REPUBLIKA.CO.ID, JAKARTA -- Anggota Komisi IX DPR, Saleh Partaonan Daulay, mengomentari rencana penjualan vaksin Gotong Royong individual melalui Kimia Farma. Saleh mengatakan Komisi IX DPR selama ini belum pernah mendengar secara langsung soal rencana penjualan vaksin melalui Kimia Farma.

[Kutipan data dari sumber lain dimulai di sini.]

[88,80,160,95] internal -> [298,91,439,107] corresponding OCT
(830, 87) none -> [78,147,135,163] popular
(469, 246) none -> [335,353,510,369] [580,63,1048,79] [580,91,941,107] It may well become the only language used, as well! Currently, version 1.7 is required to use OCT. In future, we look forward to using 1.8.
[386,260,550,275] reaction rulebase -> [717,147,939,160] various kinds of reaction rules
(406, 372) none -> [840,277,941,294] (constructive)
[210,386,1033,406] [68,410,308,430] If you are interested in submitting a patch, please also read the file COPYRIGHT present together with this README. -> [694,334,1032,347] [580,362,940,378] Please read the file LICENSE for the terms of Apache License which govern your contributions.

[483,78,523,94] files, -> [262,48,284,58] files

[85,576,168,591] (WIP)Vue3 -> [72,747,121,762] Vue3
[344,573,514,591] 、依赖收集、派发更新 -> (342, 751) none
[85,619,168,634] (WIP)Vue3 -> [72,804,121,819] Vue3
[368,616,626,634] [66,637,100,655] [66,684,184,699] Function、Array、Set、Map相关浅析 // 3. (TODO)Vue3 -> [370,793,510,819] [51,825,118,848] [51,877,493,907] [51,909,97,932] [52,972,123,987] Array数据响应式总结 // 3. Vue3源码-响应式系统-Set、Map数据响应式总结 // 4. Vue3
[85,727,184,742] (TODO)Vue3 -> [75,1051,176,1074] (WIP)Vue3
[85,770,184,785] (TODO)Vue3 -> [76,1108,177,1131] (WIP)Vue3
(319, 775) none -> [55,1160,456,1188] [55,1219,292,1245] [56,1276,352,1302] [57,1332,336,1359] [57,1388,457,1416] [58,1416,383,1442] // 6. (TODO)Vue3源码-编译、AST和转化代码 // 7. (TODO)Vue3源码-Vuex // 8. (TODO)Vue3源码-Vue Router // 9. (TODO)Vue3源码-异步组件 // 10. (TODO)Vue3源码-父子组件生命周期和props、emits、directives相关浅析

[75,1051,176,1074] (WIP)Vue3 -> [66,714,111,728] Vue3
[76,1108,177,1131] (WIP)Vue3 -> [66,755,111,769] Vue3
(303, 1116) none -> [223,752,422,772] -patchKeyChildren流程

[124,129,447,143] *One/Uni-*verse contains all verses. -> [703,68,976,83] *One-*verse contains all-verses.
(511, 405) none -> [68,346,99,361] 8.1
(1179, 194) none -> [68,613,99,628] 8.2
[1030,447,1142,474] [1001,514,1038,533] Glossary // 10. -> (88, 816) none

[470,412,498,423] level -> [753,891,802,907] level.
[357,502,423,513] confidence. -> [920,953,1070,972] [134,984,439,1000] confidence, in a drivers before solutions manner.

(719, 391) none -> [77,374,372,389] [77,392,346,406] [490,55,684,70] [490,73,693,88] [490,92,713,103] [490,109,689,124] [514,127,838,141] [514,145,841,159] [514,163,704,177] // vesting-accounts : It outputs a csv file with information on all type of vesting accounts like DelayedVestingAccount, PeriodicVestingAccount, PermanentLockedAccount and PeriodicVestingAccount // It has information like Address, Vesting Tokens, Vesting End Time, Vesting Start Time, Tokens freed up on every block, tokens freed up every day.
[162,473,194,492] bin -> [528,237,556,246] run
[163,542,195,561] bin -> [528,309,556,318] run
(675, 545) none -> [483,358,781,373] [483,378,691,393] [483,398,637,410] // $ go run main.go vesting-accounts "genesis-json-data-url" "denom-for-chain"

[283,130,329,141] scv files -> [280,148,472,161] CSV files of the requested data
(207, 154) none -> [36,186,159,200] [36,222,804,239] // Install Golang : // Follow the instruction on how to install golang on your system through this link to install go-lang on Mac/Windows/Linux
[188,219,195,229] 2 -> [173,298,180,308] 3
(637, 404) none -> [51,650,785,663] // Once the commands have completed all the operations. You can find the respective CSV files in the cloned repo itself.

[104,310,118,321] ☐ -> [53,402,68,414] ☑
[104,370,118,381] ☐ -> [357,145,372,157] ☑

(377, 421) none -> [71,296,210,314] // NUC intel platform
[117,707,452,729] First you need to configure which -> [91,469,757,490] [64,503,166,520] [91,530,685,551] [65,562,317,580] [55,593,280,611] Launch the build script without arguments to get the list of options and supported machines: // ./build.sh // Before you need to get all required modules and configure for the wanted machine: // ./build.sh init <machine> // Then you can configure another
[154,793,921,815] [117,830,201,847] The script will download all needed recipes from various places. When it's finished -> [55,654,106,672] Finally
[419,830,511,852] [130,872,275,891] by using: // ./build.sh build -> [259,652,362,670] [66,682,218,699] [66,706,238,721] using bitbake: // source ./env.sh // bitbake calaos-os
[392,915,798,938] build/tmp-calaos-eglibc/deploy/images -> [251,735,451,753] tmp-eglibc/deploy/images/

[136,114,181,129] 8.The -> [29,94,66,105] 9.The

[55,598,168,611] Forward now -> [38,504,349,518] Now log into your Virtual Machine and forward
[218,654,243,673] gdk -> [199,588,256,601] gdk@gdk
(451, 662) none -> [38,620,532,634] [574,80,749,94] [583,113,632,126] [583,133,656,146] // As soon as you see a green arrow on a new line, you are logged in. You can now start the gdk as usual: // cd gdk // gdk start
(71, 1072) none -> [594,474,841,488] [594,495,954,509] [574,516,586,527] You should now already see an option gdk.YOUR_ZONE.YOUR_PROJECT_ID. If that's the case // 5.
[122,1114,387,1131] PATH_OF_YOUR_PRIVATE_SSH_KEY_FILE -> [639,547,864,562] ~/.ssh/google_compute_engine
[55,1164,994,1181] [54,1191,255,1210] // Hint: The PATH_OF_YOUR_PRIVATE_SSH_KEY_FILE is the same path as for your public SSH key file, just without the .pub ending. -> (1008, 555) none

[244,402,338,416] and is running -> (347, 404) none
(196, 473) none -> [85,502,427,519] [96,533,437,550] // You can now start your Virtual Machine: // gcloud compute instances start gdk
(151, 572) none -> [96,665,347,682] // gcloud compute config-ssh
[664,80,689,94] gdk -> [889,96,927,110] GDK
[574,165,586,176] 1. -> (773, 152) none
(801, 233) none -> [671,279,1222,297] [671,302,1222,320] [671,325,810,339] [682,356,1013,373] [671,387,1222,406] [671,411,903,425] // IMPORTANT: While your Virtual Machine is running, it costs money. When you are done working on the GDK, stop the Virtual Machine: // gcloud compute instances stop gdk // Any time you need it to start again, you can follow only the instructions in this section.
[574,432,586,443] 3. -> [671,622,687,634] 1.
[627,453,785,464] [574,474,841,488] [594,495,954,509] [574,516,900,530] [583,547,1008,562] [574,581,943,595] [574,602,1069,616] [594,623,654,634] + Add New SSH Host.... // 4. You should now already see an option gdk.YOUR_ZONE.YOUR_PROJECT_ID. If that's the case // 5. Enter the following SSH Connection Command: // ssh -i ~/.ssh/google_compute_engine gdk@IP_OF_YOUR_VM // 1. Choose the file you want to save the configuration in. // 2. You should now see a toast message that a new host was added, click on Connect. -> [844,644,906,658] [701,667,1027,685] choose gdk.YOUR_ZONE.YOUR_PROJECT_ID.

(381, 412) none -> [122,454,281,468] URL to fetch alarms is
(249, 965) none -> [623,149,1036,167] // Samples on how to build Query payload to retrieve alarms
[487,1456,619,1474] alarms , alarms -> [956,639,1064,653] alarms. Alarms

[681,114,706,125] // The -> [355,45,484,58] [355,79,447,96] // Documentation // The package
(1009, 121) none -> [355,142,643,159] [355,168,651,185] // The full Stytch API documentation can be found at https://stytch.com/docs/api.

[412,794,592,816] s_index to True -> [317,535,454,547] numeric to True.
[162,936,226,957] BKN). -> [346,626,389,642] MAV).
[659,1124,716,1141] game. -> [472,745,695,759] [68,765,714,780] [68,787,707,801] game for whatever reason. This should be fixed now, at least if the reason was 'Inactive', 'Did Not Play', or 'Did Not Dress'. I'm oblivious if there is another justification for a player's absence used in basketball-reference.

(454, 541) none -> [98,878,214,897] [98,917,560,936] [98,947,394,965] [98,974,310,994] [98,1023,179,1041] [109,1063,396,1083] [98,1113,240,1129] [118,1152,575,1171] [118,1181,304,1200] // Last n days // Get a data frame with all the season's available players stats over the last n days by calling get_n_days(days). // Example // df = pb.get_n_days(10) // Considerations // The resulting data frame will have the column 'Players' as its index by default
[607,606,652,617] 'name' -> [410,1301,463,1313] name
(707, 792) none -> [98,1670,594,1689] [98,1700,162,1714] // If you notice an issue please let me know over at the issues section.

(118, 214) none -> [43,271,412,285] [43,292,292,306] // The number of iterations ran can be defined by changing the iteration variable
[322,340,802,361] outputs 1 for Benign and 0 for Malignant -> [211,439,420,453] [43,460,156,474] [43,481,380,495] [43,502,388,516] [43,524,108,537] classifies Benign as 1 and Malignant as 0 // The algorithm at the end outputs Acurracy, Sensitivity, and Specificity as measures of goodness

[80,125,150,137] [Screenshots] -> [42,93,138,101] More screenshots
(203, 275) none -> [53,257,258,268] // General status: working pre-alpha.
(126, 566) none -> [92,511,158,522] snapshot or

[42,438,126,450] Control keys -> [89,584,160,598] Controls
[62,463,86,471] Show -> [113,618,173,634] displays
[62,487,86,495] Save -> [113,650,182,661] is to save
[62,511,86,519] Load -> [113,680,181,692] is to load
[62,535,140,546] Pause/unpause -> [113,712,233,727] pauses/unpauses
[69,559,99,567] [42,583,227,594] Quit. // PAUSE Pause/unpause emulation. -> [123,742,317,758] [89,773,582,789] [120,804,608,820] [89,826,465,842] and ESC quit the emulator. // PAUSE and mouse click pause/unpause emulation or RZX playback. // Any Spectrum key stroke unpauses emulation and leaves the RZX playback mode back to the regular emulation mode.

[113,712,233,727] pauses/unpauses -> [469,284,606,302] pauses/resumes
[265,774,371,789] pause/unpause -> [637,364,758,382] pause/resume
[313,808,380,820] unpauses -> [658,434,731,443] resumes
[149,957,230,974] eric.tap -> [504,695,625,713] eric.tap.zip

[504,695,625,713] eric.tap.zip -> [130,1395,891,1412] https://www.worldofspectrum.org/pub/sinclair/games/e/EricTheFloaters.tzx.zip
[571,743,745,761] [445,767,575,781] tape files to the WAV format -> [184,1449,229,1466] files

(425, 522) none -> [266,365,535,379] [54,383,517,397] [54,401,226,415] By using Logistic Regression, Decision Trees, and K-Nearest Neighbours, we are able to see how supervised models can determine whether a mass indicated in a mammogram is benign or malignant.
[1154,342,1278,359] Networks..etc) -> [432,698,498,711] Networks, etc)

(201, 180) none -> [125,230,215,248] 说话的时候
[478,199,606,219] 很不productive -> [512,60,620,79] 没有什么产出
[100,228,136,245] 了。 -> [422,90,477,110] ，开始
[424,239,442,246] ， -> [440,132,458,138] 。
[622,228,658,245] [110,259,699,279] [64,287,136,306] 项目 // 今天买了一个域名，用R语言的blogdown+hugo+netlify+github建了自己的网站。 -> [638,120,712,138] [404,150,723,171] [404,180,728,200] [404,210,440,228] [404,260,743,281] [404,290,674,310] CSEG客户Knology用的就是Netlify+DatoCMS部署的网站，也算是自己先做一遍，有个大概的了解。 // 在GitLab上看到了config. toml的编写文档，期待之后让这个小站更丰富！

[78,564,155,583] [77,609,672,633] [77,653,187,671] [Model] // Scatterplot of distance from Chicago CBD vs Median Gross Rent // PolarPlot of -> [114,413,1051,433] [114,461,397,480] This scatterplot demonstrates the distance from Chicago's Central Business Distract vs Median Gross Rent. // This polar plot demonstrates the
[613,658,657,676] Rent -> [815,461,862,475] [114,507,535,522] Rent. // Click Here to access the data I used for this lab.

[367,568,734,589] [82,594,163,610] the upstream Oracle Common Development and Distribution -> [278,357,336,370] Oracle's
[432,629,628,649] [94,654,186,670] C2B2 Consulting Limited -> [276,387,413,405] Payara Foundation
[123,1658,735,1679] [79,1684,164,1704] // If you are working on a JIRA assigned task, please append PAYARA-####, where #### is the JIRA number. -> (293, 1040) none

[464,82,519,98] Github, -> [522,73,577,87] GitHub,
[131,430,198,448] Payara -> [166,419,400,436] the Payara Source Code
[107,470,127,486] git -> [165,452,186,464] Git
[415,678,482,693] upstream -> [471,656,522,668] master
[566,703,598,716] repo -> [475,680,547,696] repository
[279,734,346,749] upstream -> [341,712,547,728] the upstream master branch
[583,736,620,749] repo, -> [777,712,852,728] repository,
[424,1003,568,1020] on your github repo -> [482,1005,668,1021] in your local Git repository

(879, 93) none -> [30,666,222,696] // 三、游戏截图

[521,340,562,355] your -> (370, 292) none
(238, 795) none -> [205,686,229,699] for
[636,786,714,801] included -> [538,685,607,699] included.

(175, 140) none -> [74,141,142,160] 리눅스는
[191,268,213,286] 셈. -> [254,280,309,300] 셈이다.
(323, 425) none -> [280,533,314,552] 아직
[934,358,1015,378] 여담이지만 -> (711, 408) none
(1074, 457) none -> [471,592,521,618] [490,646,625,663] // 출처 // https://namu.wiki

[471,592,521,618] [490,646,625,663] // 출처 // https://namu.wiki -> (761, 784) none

Menurutnya, Komisi IX hanya mengetahui vaksin gotong royong diperuntukkan bagi perusahaan-perusahaan yang memiliki banyak para pekerja. Vaksin gotong royong dibiayai oleh perusahaan sebagai perwujudan dari tanggung jawab sosial.
"Kami baru mendengar hal ini dari media. Di group anggota komisi IX, hal ini sempat diperbincangkan," ujar Saleh dalam keterangan tertulisnya, Ahad (11/7).
Karenanya, Saleh meminta pemerintah memberikan penjelasan terkait kebijakan ini.
Selain itu, ia juga menilai perlunya penjelasan soal pelaksanaan vaksinasi dengan mekanisme ini. Hal ini berkaitan dengan siapa yang akan menjadi vaksinator, memonitor masyarakat yang telah divaksin di Kimia Farma.
"Bukankah setiap orang yang divaksin harus terus dievaluasi kondisinya? Harus diakui bahwa KIPI masih selalu ada. Itu perlu diawasi dan dimonitor. Nah, apakah mekanisme pembelian vaksin di Kimia Farma ini juga akan dievaluasi dan diawasi? Bagaimana koordinasinya dengan komnas/komda KIPI?" katanya.
Rencananya vaksin Covid-19 mulai bisa diakses masyarakat secara individu mulai Senin (12/7) besok. Untuk tahap awal, vaksin bisa dibeli di sejumlah gerai Kimia Farma dengan harga pembelian Rp 321.600 per dosis dan tarif maksimal pelayanan Rp 117.910.
Dikutip dari siaran pers PT Kimia Farma Tbk (KAEF), vaksinasi gotong royong jalur individu ini sejalan dengan Peraturan Menkes nomor 19 tahun 2021. Aturan ini memang mengubah beberapa poin mengenai mekanisme vaksinasi gotong royong. Produk vaksin yang dijual adalah Sinopharm, merek yang memang sebelumnya dipakai untuk program vaksinasi gotong royong.
Juru Bicara Vaksinasi Covid-19 Kementerian Kesehatan Siti Nadia Tarmizi menegaskan, program vaksinasi gotong royong untuk individu ini dibuka demi memperluas cakupan vaksinasi. Sasaran utamanya, ujar Nadia, adalah warga negara asing (WNA) di Indonesia. "Untuk memperluas vaksinasi, terutama untuk WNA ya. Tapi warga Indonesia juga boleh membeli," kata Nadia, Ahad (11/7).